Greta Garbo was born Greta Lovisa Gustafsson on September 18th 1905, in Stockholm, Sweden. Though Garbo had developed a love for theatre at an early age, she found another path to acting. After a stint as a barbershop soap-lather girl, Garbo began working in the millinery department of a store. She began modeling hats for the store’s catalogs, which evolved into a commercial modeling career.

The star took two years of acting school in Stockholm before being approached to star in The Saga of Gosta Berling (1924). Her first Hollywood feature was a vamp role in Torrent (1926). Garbo was famed for her “luminous and unforgettable performances” and made her silent film career a great success. Garbo made a sensational jump to the talkies, despite the studio’s reservations about her Swedish accent; her first sound feature—complete with the tag line “Garbo talks!”—was Anna Christie(1930). Later, the poster for her comedic debut, Ninotchka (1939), proclaimed “Garbo laughs!”

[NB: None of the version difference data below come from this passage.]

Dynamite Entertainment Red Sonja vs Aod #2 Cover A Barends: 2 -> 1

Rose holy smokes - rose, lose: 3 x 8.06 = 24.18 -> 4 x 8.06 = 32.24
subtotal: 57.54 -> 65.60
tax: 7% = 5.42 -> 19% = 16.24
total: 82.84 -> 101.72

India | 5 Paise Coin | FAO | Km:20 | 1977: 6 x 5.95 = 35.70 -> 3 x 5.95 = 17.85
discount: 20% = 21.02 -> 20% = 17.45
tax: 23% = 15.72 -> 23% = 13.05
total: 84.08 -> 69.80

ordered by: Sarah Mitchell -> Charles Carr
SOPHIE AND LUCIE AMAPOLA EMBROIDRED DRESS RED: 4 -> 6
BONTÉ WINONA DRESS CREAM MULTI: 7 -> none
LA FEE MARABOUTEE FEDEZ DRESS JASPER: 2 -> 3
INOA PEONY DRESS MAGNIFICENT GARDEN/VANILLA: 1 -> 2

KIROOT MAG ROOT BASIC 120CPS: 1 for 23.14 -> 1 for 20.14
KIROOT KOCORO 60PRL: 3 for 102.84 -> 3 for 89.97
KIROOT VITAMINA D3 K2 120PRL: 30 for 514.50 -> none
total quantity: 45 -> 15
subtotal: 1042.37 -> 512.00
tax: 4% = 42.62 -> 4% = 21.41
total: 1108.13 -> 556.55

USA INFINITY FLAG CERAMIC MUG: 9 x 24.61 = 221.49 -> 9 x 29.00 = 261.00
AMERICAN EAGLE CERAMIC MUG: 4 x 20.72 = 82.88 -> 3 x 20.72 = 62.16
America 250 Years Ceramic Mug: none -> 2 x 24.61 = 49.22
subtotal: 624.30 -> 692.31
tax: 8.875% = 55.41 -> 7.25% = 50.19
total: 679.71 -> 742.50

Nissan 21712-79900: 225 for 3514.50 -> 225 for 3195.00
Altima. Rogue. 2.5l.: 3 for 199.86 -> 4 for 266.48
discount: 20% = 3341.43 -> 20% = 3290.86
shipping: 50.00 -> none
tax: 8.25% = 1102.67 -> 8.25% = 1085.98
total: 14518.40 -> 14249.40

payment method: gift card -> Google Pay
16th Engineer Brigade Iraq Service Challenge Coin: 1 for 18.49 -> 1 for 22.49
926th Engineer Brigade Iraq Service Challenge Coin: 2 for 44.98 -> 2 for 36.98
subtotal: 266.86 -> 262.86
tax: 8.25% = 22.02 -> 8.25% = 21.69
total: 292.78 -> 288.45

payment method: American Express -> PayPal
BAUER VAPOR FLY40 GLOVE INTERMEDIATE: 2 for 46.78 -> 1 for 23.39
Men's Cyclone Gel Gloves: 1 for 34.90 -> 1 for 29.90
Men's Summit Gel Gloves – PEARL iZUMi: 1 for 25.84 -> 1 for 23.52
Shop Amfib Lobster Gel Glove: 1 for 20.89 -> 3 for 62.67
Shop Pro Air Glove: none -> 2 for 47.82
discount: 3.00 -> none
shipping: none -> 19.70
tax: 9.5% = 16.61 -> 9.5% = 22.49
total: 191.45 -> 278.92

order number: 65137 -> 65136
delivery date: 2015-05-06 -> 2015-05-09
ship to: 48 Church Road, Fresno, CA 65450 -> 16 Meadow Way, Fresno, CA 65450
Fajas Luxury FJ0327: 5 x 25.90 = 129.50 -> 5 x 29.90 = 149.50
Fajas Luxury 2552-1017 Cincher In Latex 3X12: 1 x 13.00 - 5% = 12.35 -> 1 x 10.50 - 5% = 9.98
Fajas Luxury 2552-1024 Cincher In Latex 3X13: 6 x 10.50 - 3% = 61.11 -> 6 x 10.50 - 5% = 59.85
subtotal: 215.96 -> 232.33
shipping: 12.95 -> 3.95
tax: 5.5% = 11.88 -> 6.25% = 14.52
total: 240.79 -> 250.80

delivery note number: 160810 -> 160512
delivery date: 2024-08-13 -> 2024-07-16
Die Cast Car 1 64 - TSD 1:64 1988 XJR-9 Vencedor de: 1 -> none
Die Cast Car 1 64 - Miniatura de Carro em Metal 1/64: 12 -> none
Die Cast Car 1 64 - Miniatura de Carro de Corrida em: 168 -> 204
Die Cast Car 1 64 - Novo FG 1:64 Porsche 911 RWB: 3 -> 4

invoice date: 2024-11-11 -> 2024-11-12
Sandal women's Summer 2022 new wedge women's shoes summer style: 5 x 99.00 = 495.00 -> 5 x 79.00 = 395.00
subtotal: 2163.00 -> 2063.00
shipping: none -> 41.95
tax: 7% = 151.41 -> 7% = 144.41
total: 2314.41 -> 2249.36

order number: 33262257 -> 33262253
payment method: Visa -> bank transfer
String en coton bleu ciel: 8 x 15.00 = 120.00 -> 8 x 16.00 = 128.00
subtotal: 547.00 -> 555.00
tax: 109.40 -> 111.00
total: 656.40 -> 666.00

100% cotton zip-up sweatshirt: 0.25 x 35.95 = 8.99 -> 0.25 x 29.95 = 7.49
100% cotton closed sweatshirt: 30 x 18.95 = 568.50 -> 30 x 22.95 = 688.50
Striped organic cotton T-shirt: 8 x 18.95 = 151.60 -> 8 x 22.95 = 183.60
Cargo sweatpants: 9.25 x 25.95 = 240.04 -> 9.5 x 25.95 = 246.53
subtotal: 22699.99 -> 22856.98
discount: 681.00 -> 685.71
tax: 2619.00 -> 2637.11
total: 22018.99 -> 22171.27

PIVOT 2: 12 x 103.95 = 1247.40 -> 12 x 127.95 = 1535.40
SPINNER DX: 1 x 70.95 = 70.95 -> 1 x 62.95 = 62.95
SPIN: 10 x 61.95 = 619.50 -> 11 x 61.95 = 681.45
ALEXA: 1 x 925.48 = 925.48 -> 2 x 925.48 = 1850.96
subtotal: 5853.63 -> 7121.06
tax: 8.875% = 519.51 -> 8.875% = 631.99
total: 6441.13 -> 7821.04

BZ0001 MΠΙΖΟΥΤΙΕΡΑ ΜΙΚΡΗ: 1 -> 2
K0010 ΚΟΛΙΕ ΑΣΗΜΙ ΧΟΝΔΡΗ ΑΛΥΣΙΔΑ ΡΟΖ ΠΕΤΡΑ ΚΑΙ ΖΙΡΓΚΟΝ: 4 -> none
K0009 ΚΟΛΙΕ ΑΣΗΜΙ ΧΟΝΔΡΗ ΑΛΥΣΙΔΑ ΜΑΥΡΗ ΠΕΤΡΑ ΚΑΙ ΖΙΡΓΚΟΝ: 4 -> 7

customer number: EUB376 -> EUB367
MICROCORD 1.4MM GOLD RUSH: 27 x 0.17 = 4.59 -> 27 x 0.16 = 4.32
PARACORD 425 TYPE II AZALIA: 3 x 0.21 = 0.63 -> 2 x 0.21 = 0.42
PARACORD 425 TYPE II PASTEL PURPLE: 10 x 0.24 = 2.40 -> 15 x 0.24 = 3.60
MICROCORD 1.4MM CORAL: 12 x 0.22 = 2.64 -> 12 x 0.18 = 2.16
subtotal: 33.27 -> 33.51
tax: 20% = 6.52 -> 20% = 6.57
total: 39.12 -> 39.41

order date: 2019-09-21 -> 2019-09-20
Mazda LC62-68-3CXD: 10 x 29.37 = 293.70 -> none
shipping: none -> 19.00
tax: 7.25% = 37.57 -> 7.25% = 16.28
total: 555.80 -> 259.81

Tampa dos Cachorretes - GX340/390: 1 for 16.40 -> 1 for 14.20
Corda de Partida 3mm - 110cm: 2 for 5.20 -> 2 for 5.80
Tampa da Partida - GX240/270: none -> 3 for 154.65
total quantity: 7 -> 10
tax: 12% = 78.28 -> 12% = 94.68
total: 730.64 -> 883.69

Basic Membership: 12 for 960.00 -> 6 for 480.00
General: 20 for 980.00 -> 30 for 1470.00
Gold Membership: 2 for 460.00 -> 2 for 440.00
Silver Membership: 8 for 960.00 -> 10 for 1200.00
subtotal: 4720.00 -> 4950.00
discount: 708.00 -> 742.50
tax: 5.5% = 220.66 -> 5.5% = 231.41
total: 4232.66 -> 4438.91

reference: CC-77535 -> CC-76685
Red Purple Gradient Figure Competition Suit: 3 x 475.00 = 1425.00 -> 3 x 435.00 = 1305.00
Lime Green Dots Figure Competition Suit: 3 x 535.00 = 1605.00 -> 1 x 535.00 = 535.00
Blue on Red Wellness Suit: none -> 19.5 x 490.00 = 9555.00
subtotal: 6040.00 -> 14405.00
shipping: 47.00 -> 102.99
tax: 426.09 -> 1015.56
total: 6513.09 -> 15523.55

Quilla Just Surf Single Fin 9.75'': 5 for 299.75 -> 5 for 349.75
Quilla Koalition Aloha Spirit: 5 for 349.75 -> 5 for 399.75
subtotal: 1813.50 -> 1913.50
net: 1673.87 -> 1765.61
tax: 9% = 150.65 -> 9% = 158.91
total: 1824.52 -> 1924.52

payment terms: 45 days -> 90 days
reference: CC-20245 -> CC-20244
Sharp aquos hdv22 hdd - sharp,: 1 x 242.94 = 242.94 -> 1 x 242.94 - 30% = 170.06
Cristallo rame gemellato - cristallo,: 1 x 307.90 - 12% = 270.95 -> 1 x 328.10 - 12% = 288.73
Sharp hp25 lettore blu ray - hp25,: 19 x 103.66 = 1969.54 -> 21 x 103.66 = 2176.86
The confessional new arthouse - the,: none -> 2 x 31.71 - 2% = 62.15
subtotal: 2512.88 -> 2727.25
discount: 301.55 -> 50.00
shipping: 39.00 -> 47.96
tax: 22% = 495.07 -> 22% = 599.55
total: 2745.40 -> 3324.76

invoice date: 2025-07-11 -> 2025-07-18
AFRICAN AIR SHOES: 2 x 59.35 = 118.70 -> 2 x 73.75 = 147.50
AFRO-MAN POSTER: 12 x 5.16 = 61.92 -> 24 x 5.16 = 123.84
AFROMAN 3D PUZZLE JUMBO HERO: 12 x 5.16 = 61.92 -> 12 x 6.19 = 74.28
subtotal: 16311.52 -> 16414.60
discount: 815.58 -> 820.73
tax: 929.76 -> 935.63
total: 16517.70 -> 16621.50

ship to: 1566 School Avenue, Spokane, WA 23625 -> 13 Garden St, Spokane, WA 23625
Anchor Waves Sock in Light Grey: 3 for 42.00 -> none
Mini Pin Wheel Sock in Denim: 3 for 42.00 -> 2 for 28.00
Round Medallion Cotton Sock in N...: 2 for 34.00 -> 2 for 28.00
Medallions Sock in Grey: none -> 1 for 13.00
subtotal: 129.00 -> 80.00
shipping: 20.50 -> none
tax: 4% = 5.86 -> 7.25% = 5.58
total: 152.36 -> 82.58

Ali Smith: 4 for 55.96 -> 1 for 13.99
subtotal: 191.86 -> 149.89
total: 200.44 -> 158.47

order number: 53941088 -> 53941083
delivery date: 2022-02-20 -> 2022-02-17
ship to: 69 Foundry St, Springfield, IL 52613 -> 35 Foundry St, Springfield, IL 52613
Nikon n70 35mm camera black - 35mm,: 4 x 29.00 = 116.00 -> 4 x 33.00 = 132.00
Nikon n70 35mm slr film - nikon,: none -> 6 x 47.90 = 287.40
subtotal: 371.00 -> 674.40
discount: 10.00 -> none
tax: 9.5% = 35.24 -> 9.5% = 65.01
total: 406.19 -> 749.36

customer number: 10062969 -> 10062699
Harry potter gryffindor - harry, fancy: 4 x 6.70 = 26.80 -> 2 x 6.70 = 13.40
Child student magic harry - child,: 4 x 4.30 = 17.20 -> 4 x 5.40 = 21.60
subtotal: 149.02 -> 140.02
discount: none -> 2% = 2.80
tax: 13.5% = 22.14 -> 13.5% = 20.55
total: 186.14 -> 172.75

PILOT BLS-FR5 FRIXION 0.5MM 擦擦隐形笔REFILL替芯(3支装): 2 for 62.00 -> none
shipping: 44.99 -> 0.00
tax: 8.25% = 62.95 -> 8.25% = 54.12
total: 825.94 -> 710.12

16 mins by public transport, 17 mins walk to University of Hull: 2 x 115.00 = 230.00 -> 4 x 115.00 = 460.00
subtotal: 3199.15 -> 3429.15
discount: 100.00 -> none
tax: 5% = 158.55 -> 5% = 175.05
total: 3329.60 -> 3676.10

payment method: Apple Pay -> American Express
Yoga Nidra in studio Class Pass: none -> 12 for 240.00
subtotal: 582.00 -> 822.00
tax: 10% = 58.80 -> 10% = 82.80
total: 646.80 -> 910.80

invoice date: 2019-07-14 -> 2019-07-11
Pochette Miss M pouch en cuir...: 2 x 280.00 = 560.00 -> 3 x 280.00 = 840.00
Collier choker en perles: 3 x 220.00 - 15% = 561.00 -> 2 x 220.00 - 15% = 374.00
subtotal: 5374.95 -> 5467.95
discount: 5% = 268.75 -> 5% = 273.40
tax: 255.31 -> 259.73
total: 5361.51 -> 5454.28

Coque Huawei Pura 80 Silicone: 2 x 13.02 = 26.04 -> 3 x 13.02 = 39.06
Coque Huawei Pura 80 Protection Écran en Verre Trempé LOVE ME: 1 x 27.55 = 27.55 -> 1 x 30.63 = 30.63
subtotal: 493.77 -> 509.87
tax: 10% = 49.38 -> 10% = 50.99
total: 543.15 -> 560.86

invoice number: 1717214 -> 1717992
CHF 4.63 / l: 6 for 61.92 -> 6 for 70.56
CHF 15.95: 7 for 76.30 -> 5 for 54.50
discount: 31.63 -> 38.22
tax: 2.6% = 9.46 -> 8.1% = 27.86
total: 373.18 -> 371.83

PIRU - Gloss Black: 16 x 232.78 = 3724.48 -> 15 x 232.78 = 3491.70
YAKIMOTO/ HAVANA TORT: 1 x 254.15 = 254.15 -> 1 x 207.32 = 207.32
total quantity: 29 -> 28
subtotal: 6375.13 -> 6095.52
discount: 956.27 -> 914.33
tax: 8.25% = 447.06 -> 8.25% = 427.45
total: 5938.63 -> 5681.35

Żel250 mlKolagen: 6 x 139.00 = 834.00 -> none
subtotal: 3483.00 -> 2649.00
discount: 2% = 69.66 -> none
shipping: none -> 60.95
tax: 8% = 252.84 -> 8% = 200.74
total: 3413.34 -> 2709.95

Both role earned her Academy Award nominations. She maintained her box office standing as MGM’s biggest star with acclaimed performances in Mata Hari (1931) and Grand Hotel (1932), which starred an ensemble casts of the 30’s biggest stars. Garbo is famously linked with a line from Grand Hotel: “I want to be alone, I just want to be alone.” The theme echoes eerily throughout Garbo’s films and her personal life.

Even her style alluded to this notion. The actress had fostered a particular fondness for hats from her days as a model. She wore wide brims, turbans, and headscarves; anything that may shield a part of herself from the public eye. The star became the namesake of her favourite slouched hat, a fusion of a fedora with a relaxed brim. Her style was streamlined and simplistic. When the occasion called for it she donned glamourous evening gowns with a single string of pearls. For day she favored menswear inspired clothing, starched shirts, men’s Oxfords, tailored trousers and scarves. She kept her daytime jewelry minimal, wearing a single gold ring. Her beauty signature was highly arched, rounded brows, paired with a matte red lip.

Rounding out her career, she played a renowned role in Anna Karenina (1935), followed by Camille (1936) for which she earned a third Academy Award nomination. Garbo’s last film was Two-Faced Woman in 1941, marking her twenty-seventh film in sixteen years. After retiring from film, Garbo lived out her days away from  “Garbomania” and the public eye.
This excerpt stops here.